There may well have been an opportunity for the people before they were baptised to have said a few words to John as to who they were, and their grief for their sins, and that they truly repented of them before the Baptist plunged them into the river. John had heard everything that is distasteful. When he saw Jesus we are told, “John tried to deter him, saying, ‘I need to be baptized by you, and do you come to me?’” (Matt. 3:14). John is holding the Light of the World in his arms, and he is going to immerse that light beneath the waters of the Jordan? Imagine having authority over the sun in the sky and plunging that globe of fire down and down into a great cosmic sea and momentary sizzling extinction. What a fearful action! But that is how John sees his baptizing the true Light from God. What a responsibility, and yet also what a privilege, and how unworthy felt John. But, though “John never shirked a duty,” Spurgeon says, “he would decline an honour. He wouldn’t even seem to be of any consequence as compared with his Lord” (C.H.Spurgeon, The Gospel of the Kingdom, Passmore and Alabaster, London, 1893, p.13). John knew that Jesus didn’t need to be baptized as a symbol of being cleansed from his sin.
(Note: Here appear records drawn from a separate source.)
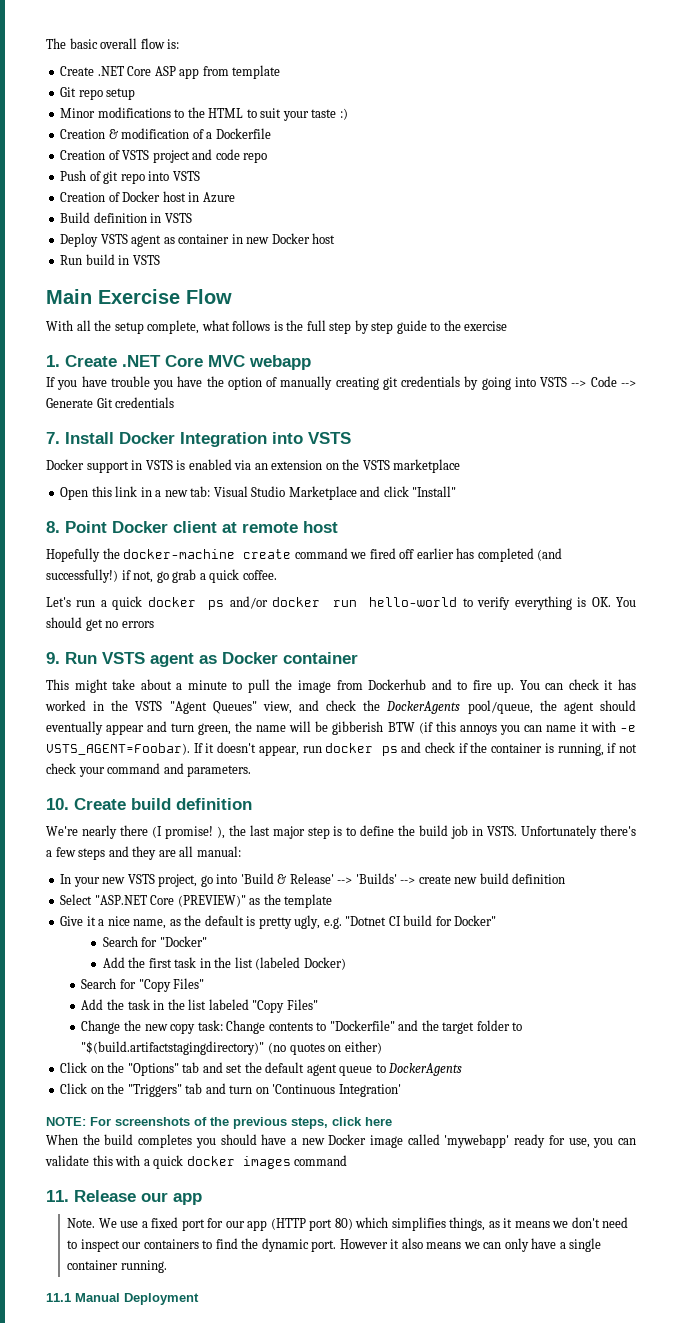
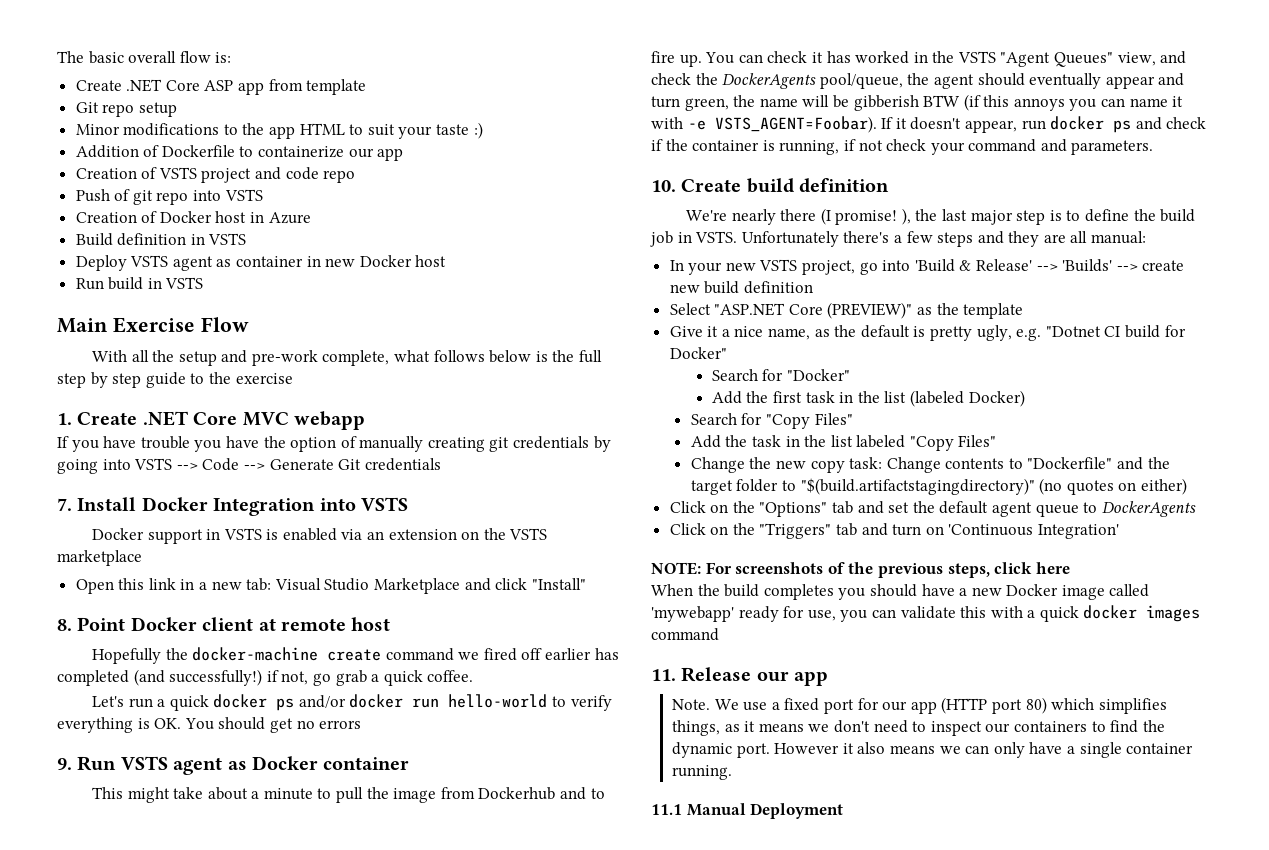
(205, 112) none -> [269,126,296,139] app
[60,128,271,139] Creation & modification of a Dockerfile -> [75,145,404,161] Addition of Dockerfile to containerize our app
(144, 328) none -> [221,350,318,366] and pre-work
(271, 325) none -> [489,350,532,363] below

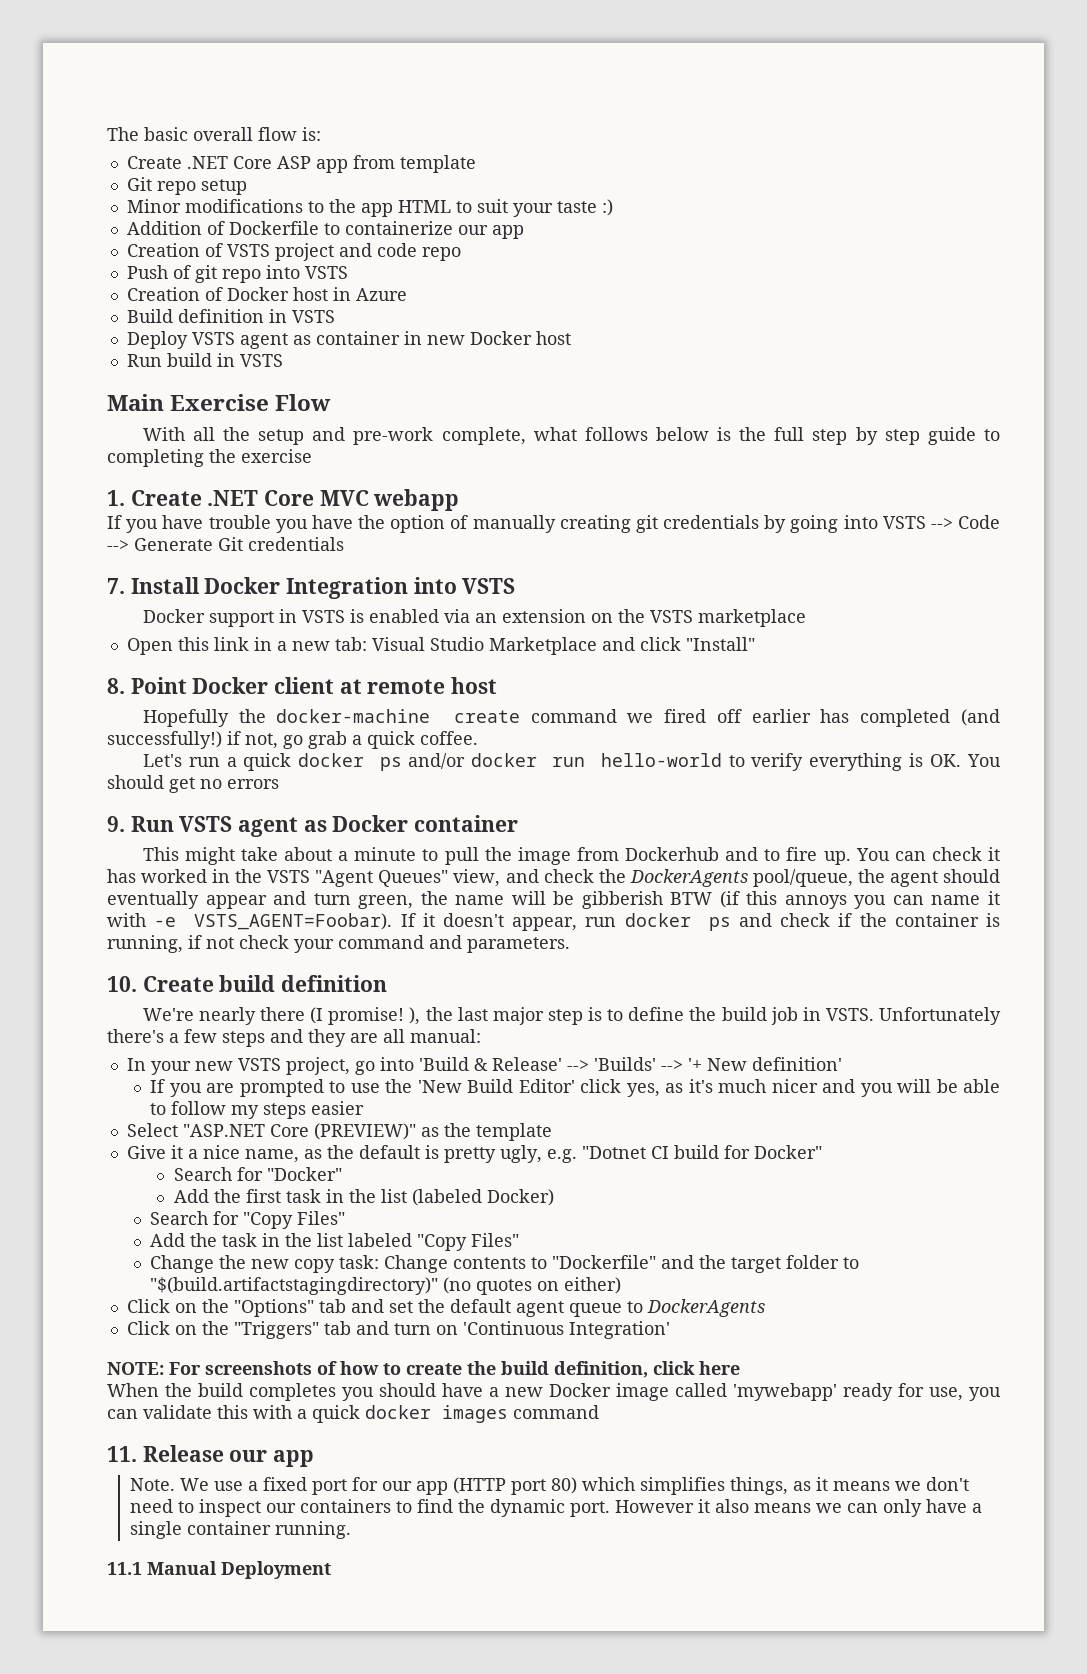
(205, 378) none -> [107,449,204,467] completing
[1142,260,1185,271] [669,281,813,294] create new build definition -> [687,1057,842,1071] [150,1079,1000,1097] [150,1101,365,1119] '+ New definition' // If you are prompted to use the 'New Build Editor' click yes, as it's much nicer and you will be able to follow my steps easier
[848,562,990,578] the previous steps, -> [340,1361,648,1378] how to create the build definition,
But, be baptised the Lord must, because he came for this purpose, to deliver his fellow countrymen from their sins and bring them salvation. Jesus’ Jordan baptism inaugurated him into a ministry whose climax would be a baptism in a fountain filled with his own blood. He had come to stand where sinners stand, receive what they deserve and give them life and adoption into the family of God.

The Jews were expecting a Messianic King in the tradition of David, their greatest general and inspirational hero. They imagined that he’d be the one who’d rally the nation and throw out the Romans and restore the glory of Israel that he prophets had written about. Throughout his ministry Jesus is confronted with that mistaken view of his Messiahship, so that there are times when he tells people not to disclose that he is the Messiah because to the ignorant it will raise false expectations. Jesus even silences demons when they say that they know he is the Christ. “The crown which Jesus was called to wear was a crown of thorns, his throne would be the cross of Calvary, and his kingdom would be the society of believers who were prepared to forsake everything and follow him in expectation of their heavenly reward. This wasn’t at all what the Jews had in mind, but however deep their misunderstanding may have been, the ministry of Jesus was set on its course right from the start” (Gerald Bray, Steps of Understanding: Key Events in Jesus’ Life, Christian Focus, Ross-shire, 1998, pp. 41 & 42). Jesus was baptised and so he identified himself publicly with what he tells us is the central problem of humanity, this colossal problem of man’s individual sins, and man’s need for personal cleansing by repentance. That is how Jesus started and that is how he was to go on. Not by military conquest and nationalism but by serving sinners and the greatest of all services was laying down his life. His death wasn’t the unfortunate result of a failed rebellion. He came in order to die as the sin-bearer, and his baptism launched him on that very course. So his baptism was the fitting inauguration of his ministry.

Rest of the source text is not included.